El respaldo occidental a las revoluciones árabes y al proceso de transformación democrática fue flemático y reacio hasta convertirse pronto en indiferencia o en retorno a la política “del mal menor”.
Renunciar al poder o hacer la guerra
Algo ha habido de específico en el caso de Siria. En todos los casos de cambio político del siglo pasado, al enfrentarse a la oposición popular generalizada, las clases dominantes tuvieron que elegir entre dos vías principales: o renunciar al poder o librar una guerra sangrienta contra el pueblo. Déspotas como el Sha de Irán, Zine al Abidine Ben Ali, Hosni Mubarak y Ali Abdulá Saleh renunciaron al poder, aunque con reticencia.

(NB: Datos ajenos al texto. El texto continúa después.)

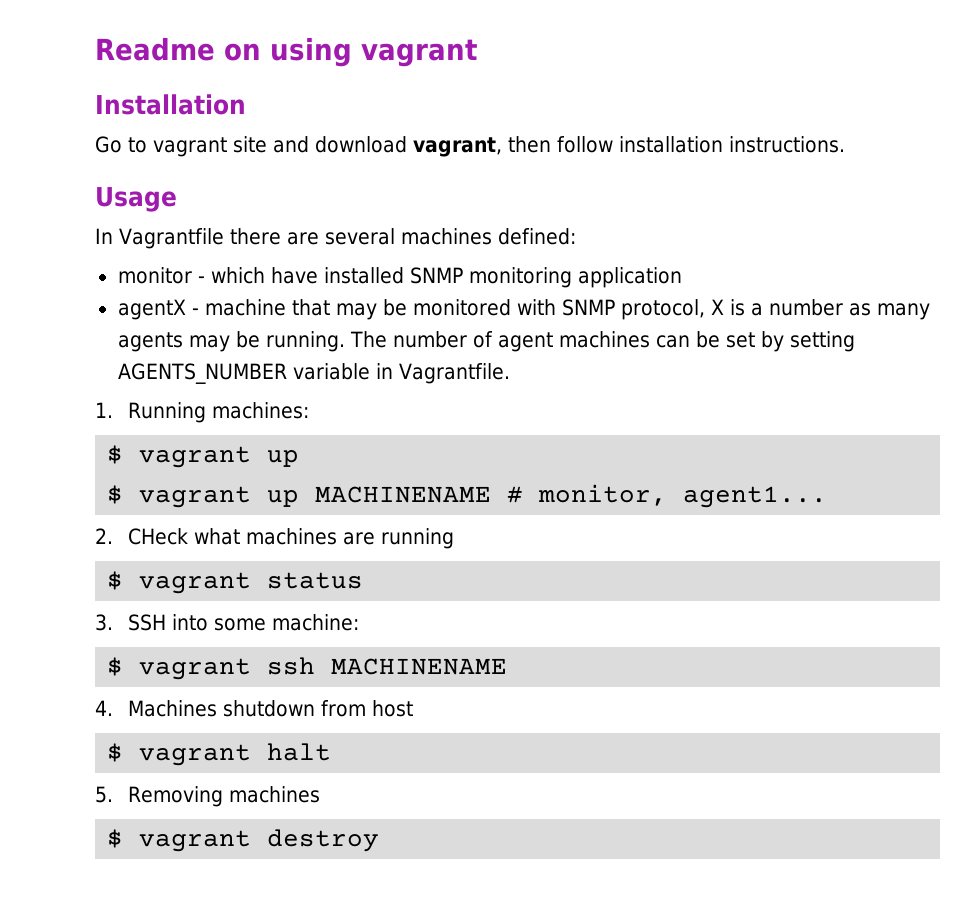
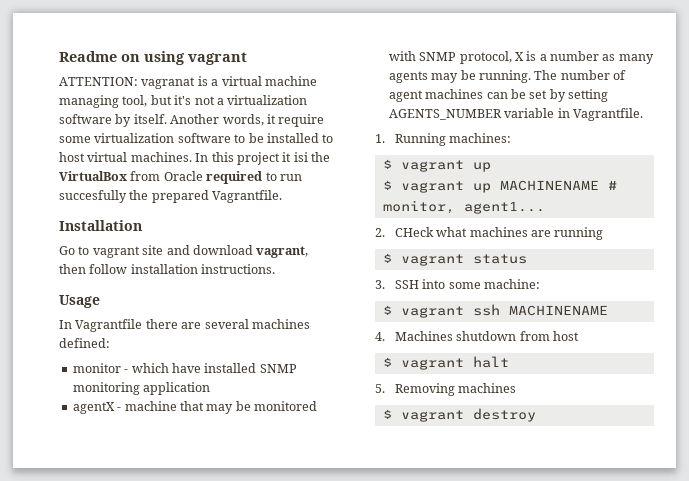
(477, 53) none -> [59,76,317,89] [59,95,308,108] [59,114,325,127] [59,133,334,143] [59,152,330,165] [59,171,302,184] [59,190,283,203] // ATTENTION: vagranat is a virtual machine managing tool, but it's not a virtualization software by itself. Another words, it require some virtualization software to be installed to host virtual machines. In this project it isi the VirtualBox from Oracle required to run succesfully the prepared Vagrantfile.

Déspotas como Muamar Gadafi y Asad eligieron la confrontación. Si a Gadafi le derrotó una contundente intervención extranjera, Asad se ha atrincherado tras una sangrienta forma de sectarismo. Tan pronto como descubrió su incapacidad para lograr la victoria contra la revolución y contra el pueblo buscó el patrocinio sectario regional. Cuando él y sus aliados regionales fracasaron, no dudó en llamar a los rusos al precio incluso de perder su soberanía.
Es cierto que la revolución árabe no ha logrado sus objetivos de cambio y transición democrática. Sin embargo, las causas de este fracaso van mucho más allá de las deficiencias del movimiento popular y de las fuerzas de oposición. Al mismo tiempo, lo que debe recordarse es que el fracaso actual no significa el fin del camino. En una trayectoria histórica de transformación extremadamente compleja, no existe eso de final del camino...
Bashir Nafi es historiador del islam y Oriente Próximo.